*About this task*: Only the pictures should be dropped; copy the rest of the entries exactly.

*Recorded data*:
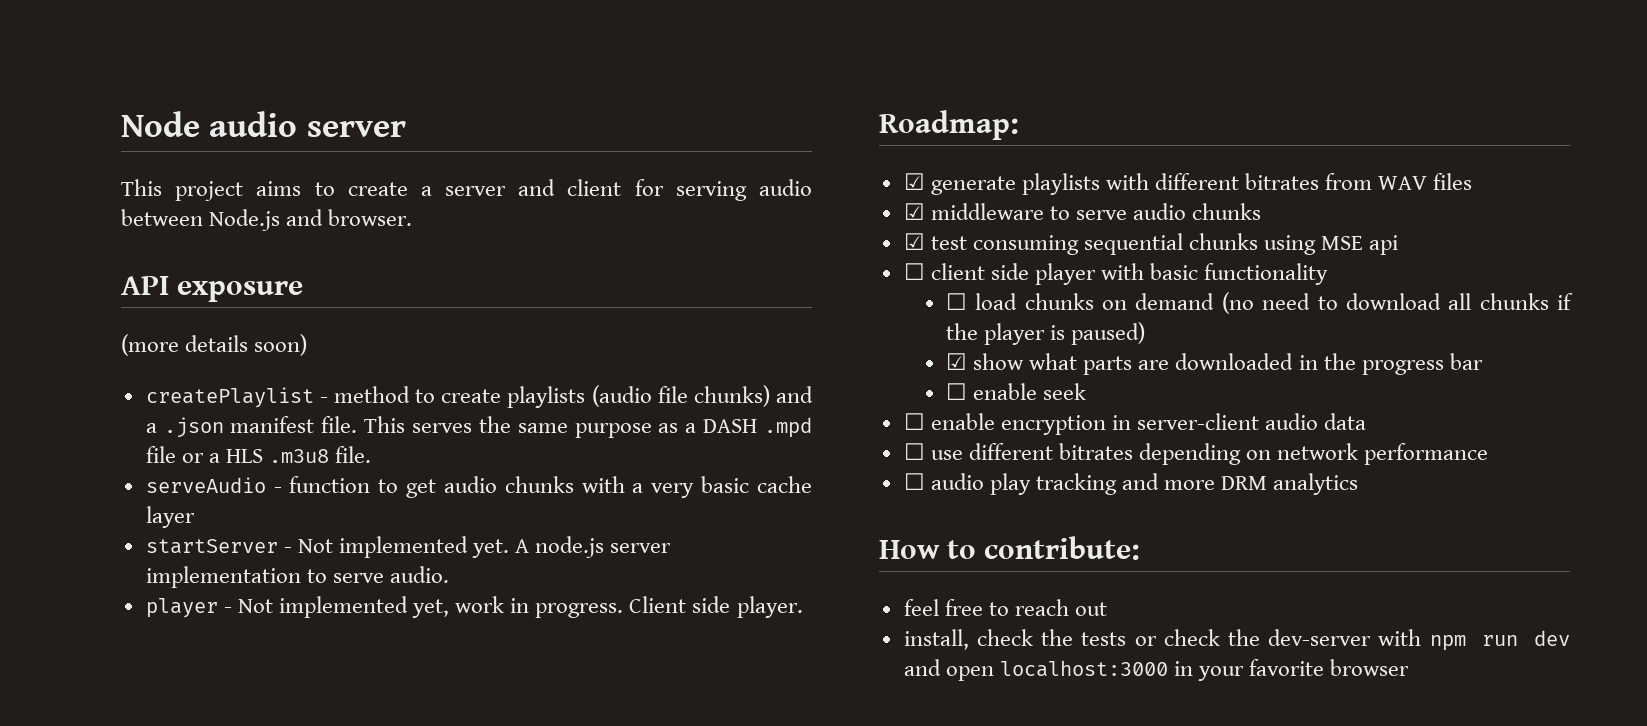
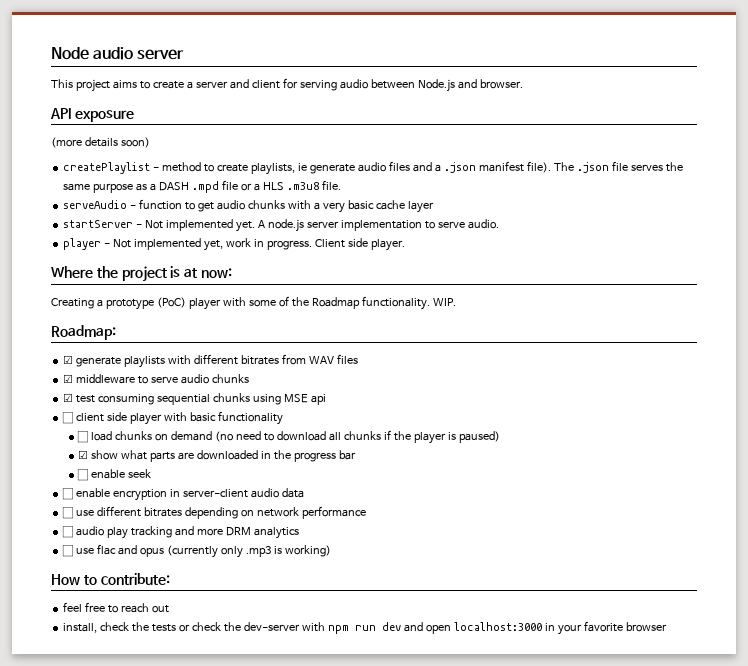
[507,385,813,408] [145,416,406,438] playlists (audio file chunks) and a .json manifest file. This -> [250,161,628,175] playlists, ie generate audio files and a .json manifest file). The .json file
(803, 607) none -> [51,266,232,282] [51,296,456,310] // Where the project is at now: // Creating a prototype (PoC) player with some of the Roadmap functionality. WIP.
(1359, 484) none -> [62,544,331,558] // ☐ use flac and opus (currently only .mp3 is working)

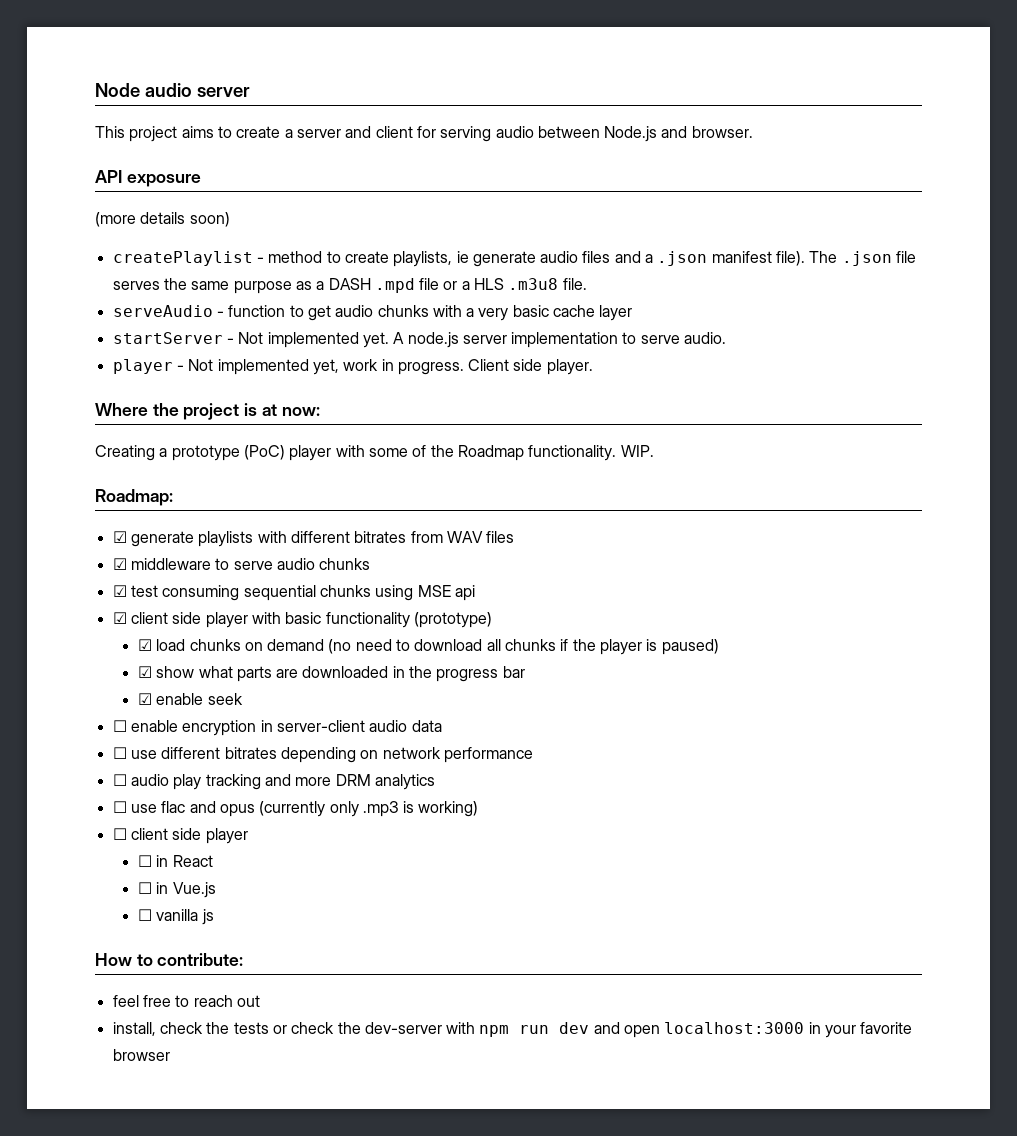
[62,412,74,424] ☐ -> [112,612,127,624] ☑
[77,431,89,443] // ☐ -> [413,612,492,628] [137,639,152,651] (prototype) // ☑
[77,469,89,481] ☐ -> [137,693,152,705] ☑
(331, 551) none -> [112,828,248,844] [137,855,213,867] [137,882,216,898] [137,909,214,925] // ☐ client side player // ☐ in React // ☐ in Vue.js // ☐ vanilla js

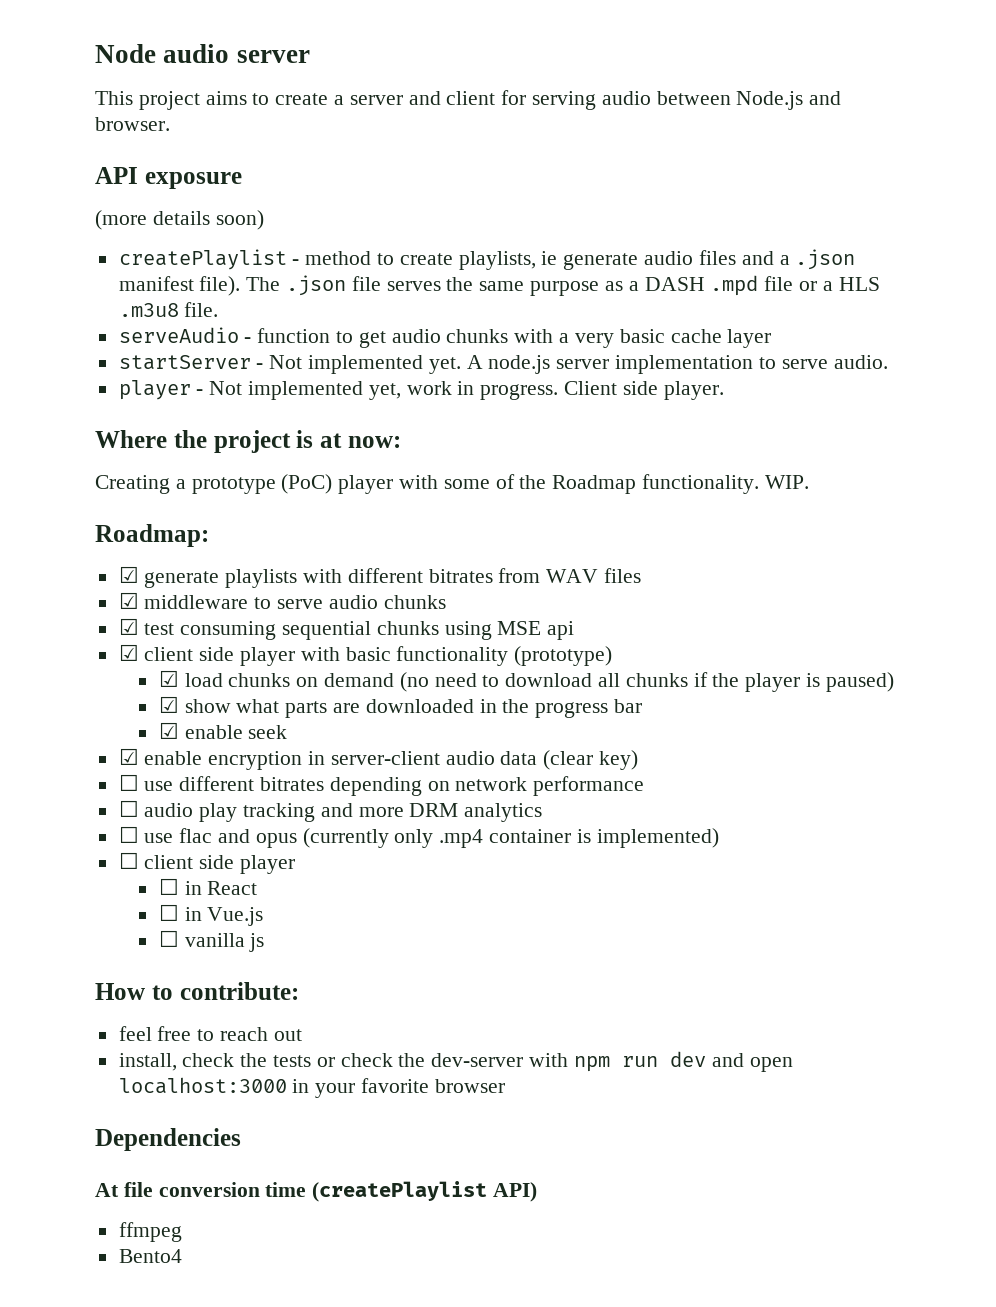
[112,720,127,732] ☐ -> [118,748,139,765] ☑
(442, 726) none -> [543,750,639,770] (clear key)
[362,801,479,817] .mp3 is working) -> [439,828,719,848] .mp4 container is implemented)
(170, 1055) none -> [95,1128,241,1151] [95,1181,538,1202] [118,1222,182,1242] [118,1249,182,1263] // Dependencies // At file conversion time (createPlaylist API) // ffmpeg // Bento4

*Written answer*:
[507,385,813,408] [145,416,406,438] playlists (audio file chunks) and a .json manifest file. This -> [250,161,628,175] playlists, ie generate audio files and a .json manifest file). The .json file
(803, 607) none -> [51,266,232,282] [51,296,456,310] // Where the project is at now: // Creating a prototype (PoC) player with some of the Roadmap functionality. WIP.
(1359, 484) none -> [62,544,331,558] // ☐ use flac and opus (currently only .mp3 is working)

[62,412,74,424] ☐ -> [112,612,127,624] ☑
[77,431,89,443] // ☐ -> [413,612,492,628] [137,639,152,651] (prototype) // ☑
[77,469,89,481] ☐ -> [137,693,152,705] ☑
(331, 551) none -> [112,828,248,844] [137,855,213,867] [137,882,216,898] [137,909,214,925] // ☐ client side player // ☐ in React // ☐ in Vue.js // ☐ vanilla js

[112,720,127,732] ☐ -> [118,748,139,765] ☑
(442, 726) none -> [543,750,639,770] (clear key)
[362,801,479,817] .mp3 is working) -> [439,828,719,848] .mp4 container is implemented)
(170, 1055) none -> [95,1128,241,1151] [95,1181,538,1202] [118,1222,182,1242] [118,1249,182,1263] // Dependencies // At file conversion time (createPlaylist API) // ffmpeg // Bento4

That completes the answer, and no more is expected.